Un viejo bar

No funcionaba así, y lo sabía. Reunirlos en su casa suponía una provocación, le avisaron; era una decisión errada que jamás debió tomar sin sopesar los riesgos. Pero no escuchó porque creyó que era el momento, que no quedaba tiempo.

Y llegaron todos, los del equipo y aquellos otros, los enlaces, ocupados de esos incómodos, molestos flecos que nadie quería, por falta de tiempo, ganas o escrúpulos, cortar. Se saludaron. Nadie perdía de vista a nadie mientras se preguntaban ¿por qué les convocaron? Solo murmullos, violentos gestos y advertencias. El dueño de la casa, Tomás, mandó callar y mostró sus cartas. Todos enmudecieron. Tal vez por miedo, culpa o lealtad, uno de aquellos hombres se atrevió a lanzar un órdago. Empezaron las disputas, las acusaciones, las amenazas. Tomás dio un paso atrás según subía el calor y la violencia, estaba hecho. Se sentía agotado, vencido, se retiró en silencio. ¿Y si hubiera hecho caso y evitado aquello? No era posible, se dijo. No haberlos congregado allí y salir, salir de casa, buscar la solución tomando el aire o unas copas, lejos, muy lejos de su alcance, no, no era una opción. Prefirió esperar y apartarse, de momento, de aquellos grupúsculos infames hasta acabar su juego, poder mostrar su mano y terminar al fin con todo. Mientras aún estaba a salvo, protegido. Quería descansar sus ojos y los cerró un momento. Intentaba imaginar, pero lo impidieron unas voces, gritos, y un violento estrépito seguido de un absoluto silencio que le obligó regresar allí, donde no quedaba nadie. Corrió hasta la puerta, que dejaron abierta, y tomó una dirección creyendo perseguir una respuesta. No había nada que temer, se decía, nada aún, ¡joder!, se lamentaba.
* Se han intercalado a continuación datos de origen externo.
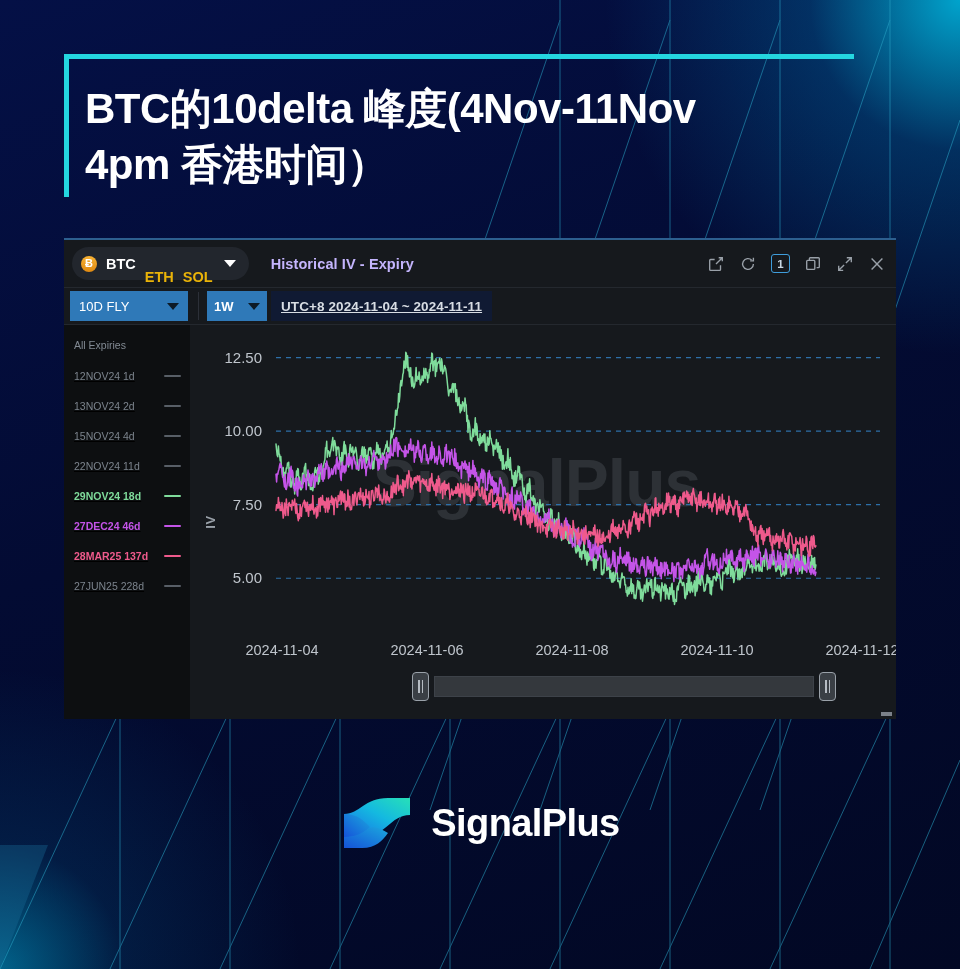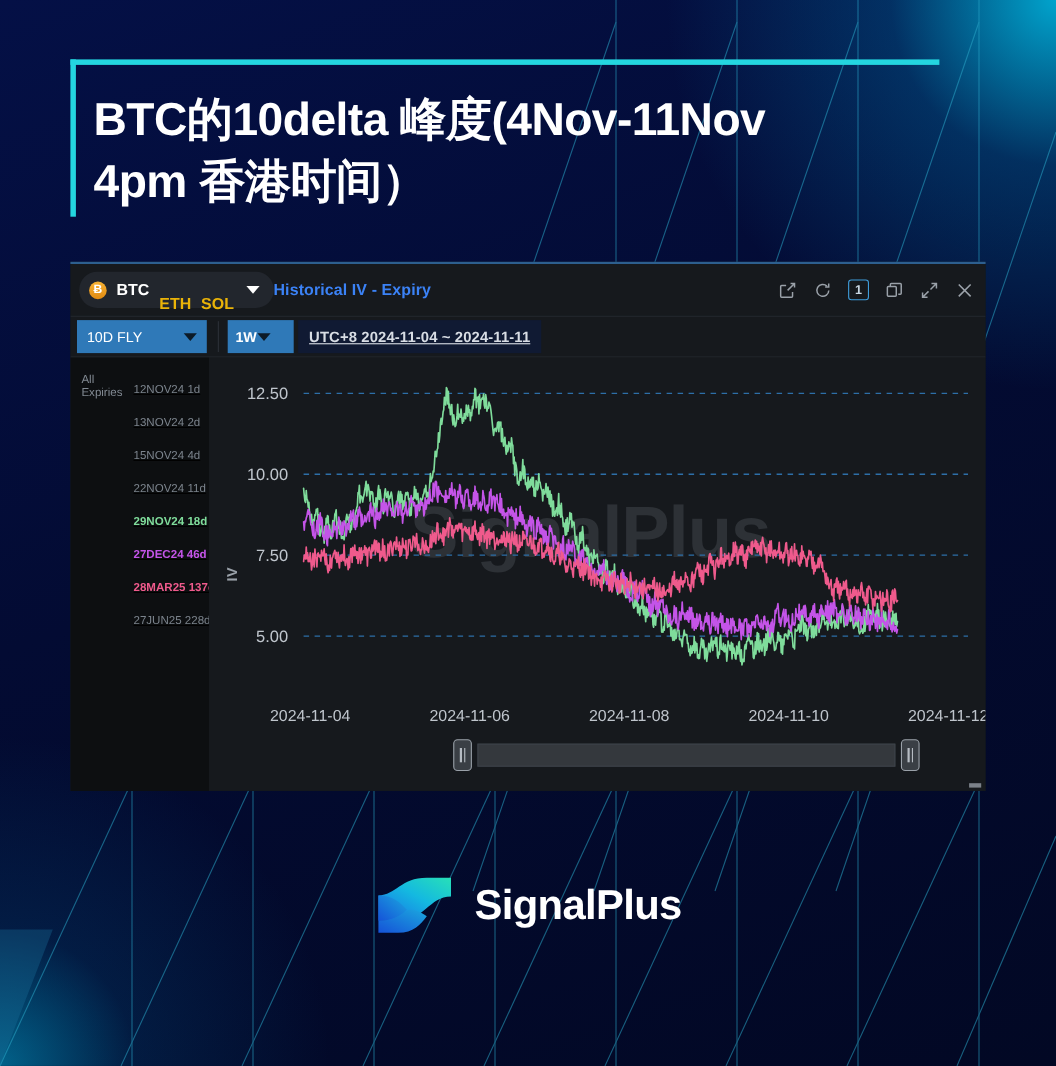"Historical IV - Expiry" #panel-title { color: #3b82f6 -> #c4b5fd; margin-left: 0 -> 22px }
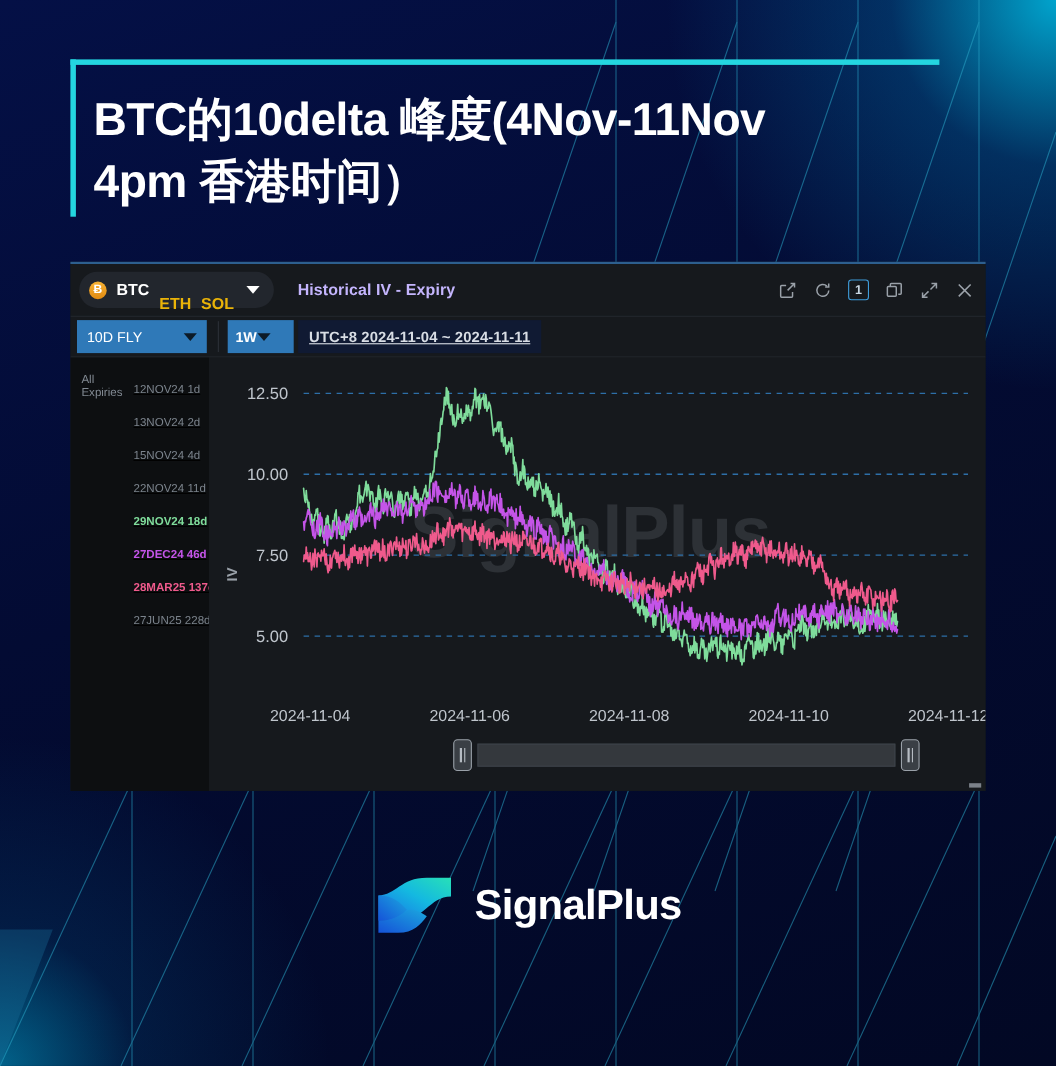"1W" #tf-select { justify-content: none -> space-between }
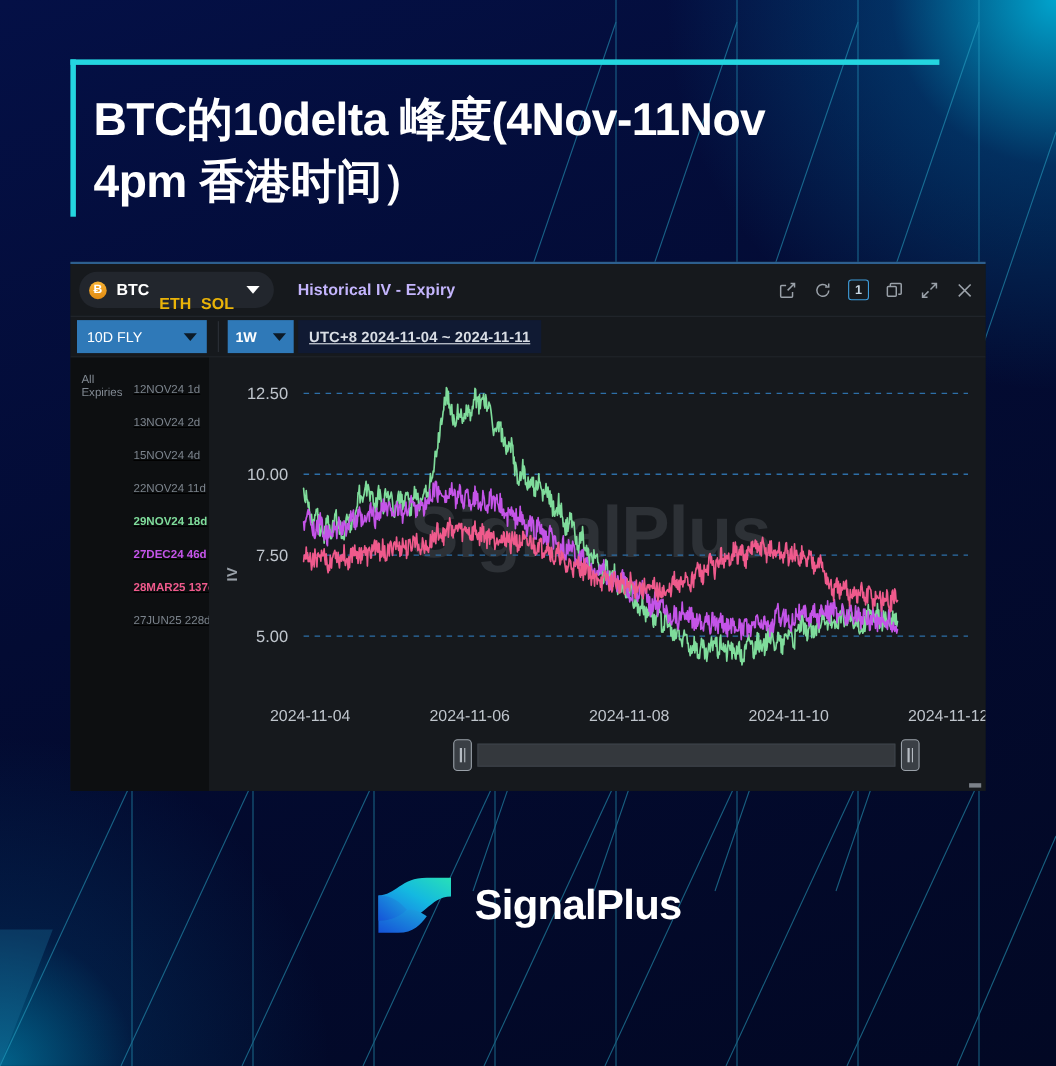"All Expiries" #expiry-list { flex-direction: row -> column }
Anduvo horas y horas cansado de recorrer calles y avenidas, de cruzar parques y puentes, preguntándose ¿por qué no ha visto aún a nadie por las calles?, ¿por qué ya no es de día? Agotado, aturdido, se sienta un momento hasta recuperar el aliento y volver a caminar pensando qué ha sucedido hoy, atento a su alrededor donde solo oye sus pasos, no hay viento, no circulan coches, ni se ha cruzado con ningún noctámbulo. A lo lejos, la tenue luz de un luminoso. Allí se dirige no sabe si aliviado o por curiosidad, necesidad u orientación transversal, como les pasa a las polillas. Sonríe nervioso por esa estupidez y porque, no estando para bromas, le surgen esas inoportunas ocurrencias. Cree que una copa le vendría bien. Llega agotado hasta lo que resulta ser un viejo bar de barrio. Entra y pide, sentándose en un taburete de la barra, algo que le entone. Tras un primer trago mira a su alrededor y se sorprende al comprobar que, no siendo demasiado tarde, están el camarero, un tipo al que no vio al llegar sentado al comienzo de la barra, y él. El bar era alargado, estrecho, angosto como para llenar las cinco mesas colocadas a la izquierda de un pasillo frontero a una vieja barra de madera. Pidió otra copa atendiendo más a los detalles de aquel bar y al tipo sentado cerca de la puerta que no para de murmurar, ni de moverse. Tomás no alcanza a entender una palabra. Hubo un momento en el que el camarero se acercó al individuo aquel que se asusta y grita lo que murmuraba. Retroceden, y a punto de caer, el camarero y Tomás, que llega a ver su cara y reconoce, sí, creó saber quién eres, se dice inquieto. Cuando se calmó le oyeron decir ¡hoy he matado!, ¡hoy he matado!, una y otra y otra vez. ¿Se encuentra bien?, le pregunta Tomás y aquel repite alzando más la voz como para acallar aquellas otras voces que preguntan ¿oiga?, insiste Tomás que se acerca y quiere tocar su hombro, calmarle, pero se gira, mira a Tomás y grita, aquel hombre, con el rostro descompuesto ¡Tú no!, ¡TÚ NO!, cae cerca de la entrada y sale, enloquecido, de aquel bar dejándole a Tomás paralizado. El camarero le ofrece otra copa y le dice, ¡Bienvenido!